The Queens Civic Congress last year urged an alternative to raising property taxes. The borough-wide organization of homeowners, tenants, cooperatives and some business groups proposed reforming the property tax.

Based on analyses done more than a decade ago for a council member and later fine-tuned for a borough president and candidate for mayor, the plan targets so-called absentee owners. It would raise $1 billion, enough to roll back the December 2002 property tax bite and address other needs.

A 2003 city council report estimated that 75,000 Class One homeowners act as “absentee landlords.” This group pays $176 million in property taxes.

While the Council proposed a 100 percent surcharge to generate $176 million, it subsequently agreed to the mayor’s lesser surcharge and the state Legislature passed it. The mayor-council absentee owner plan, in contrast to the civic plan, anticipates $45 million in new revenues in the upcoming fiscal year and $90 million the following fiscal year, which begins July 1, 2004.

Why the difference? The city plan imposes a 25 percent surcharge on absentee owner properties in Class One; it increases to 50 percent the following fiscal year.

The civic plan proposes to treat absentee owner properties as Class Two properties. Class Two includes condos, cooperatives and rental buildings. Unlike Class One properties, currently assessed at 8 percent of market value, Class Two properties get assessed at 45 percent of market value.

Do the math. Class Two assessments are 5 5/8 greater than those of Class One. Multiply that amount by the $176 million paid by absentee owner properties as identified by the Council. The product, $988 million, reduced by the original $176 million, yields $812 million in new revenue. And remember, this uses the City Council’s figures.
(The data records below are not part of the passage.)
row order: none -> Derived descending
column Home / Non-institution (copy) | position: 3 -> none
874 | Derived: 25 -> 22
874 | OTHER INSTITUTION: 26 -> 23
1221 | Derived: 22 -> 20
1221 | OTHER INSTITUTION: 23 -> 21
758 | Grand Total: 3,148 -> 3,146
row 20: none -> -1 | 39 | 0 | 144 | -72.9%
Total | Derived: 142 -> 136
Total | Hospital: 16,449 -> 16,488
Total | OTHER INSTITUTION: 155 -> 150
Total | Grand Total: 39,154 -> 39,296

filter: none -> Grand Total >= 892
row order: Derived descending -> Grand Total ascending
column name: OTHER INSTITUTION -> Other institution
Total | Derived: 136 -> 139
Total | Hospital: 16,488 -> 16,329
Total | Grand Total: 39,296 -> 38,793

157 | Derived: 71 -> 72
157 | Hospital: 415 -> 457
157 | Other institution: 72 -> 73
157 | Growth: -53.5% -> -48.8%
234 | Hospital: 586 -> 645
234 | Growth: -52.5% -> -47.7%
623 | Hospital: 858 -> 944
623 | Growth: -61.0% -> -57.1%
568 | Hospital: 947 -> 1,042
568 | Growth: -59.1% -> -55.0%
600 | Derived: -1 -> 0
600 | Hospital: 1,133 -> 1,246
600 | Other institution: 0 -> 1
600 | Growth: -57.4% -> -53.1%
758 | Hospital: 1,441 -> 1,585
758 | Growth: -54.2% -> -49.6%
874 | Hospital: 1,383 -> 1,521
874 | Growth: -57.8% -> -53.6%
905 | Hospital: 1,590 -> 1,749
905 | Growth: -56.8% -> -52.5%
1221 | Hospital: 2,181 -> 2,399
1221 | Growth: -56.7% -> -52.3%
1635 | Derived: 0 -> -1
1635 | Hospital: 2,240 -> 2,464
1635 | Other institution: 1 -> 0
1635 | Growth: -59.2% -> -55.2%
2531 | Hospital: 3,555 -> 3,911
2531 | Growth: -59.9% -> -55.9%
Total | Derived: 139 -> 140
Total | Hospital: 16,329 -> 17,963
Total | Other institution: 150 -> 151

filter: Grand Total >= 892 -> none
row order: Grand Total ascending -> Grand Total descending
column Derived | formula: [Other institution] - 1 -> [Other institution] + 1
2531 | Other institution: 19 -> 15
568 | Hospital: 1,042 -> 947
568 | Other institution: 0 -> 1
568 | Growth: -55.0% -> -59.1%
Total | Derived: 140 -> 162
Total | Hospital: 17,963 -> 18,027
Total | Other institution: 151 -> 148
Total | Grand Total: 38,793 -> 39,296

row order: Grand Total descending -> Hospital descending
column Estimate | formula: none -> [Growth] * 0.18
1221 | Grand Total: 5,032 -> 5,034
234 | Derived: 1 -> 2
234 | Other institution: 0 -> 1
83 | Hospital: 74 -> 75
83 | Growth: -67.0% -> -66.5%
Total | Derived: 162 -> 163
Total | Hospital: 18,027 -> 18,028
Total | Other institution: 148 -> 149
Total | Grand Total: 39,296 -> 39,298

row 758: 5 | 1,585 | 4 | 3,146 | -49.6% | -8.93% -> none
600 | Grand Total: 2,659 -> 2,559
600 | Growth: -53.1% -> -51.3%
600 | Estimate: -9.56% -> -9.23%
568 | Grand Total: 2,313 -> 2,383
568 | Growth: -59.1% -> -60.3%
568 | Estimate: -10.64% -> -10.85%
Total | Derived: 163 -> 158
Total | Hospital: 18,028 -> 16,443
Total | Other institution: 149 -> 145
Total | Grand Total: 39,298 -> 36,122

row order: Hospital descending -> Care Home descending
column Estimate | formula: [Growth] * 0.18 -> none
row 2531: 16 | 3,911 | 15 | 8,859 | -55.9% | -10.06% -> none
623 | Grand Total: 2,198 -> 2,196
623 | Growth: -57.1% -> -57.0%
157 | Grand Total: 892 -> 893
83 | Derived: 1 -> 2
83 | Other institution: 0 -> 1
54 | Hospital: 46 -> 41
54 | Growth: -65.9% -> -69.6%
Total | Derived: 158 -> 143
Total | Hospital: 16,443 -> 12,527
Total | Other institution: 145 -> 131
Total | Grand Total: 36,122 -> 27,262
The revenue opportunity may in fact be much, much greater. The Finance Department plans to identify absentee owner properties by contacting all property owners in Class One who failed to apply for the New York State School Tax Relief Program. STAR provides an exemption from the school portion of property taxes for owner-occupied primary residences.

The Finance Department simply will notify all non-STAR filers that they face a 25 percent increase in the tax year that begins July 1 if they fail to qualify for STAR. The agency expects this process to take up to six months.

Here’s the catch: STAR data indicates a higher level of absentee or non-residential uses. A city Independent Budget Office fiscal brief estimates $70 million in revenue from 130,000 absentee owners; it also notes other data that as many as 280,000 properties represent some combination of non-filers or illegal uses. This data would put more than 40 percent (41.6 percent) of Class One properties in absentee ownership or non-residential use.

This contrasts with the 11.5 percent identified by the Council. Either a lot of property owners miss a property tax break, or maybe a lot of owners live in homes other than their private houses. The $812 million exists as a bottom line, and the IBO’s analysis increases it to $1.3 billion. But the actual amount may even triple or quadruple the $812 million.

Now add absentee owners of four- to six- and seven- to 10-unit houses (Classes 2a and 2b) getting preferential treatment and on which the city failed to impose a surcharge.

And what about cooperatives and condos, many of which are owner-occupied? Should they not be taxed the same as someone like me who owns a home? By early next year, we’ll know the real number of absentee owners and the real revenue possibilities. With the new resources, the city can realize the long-needed property tax system reforms. Stay tuned.

Corey Bearak is an attorney and adviser on government, community and public affairs. He also is active in Queens civic and political circles.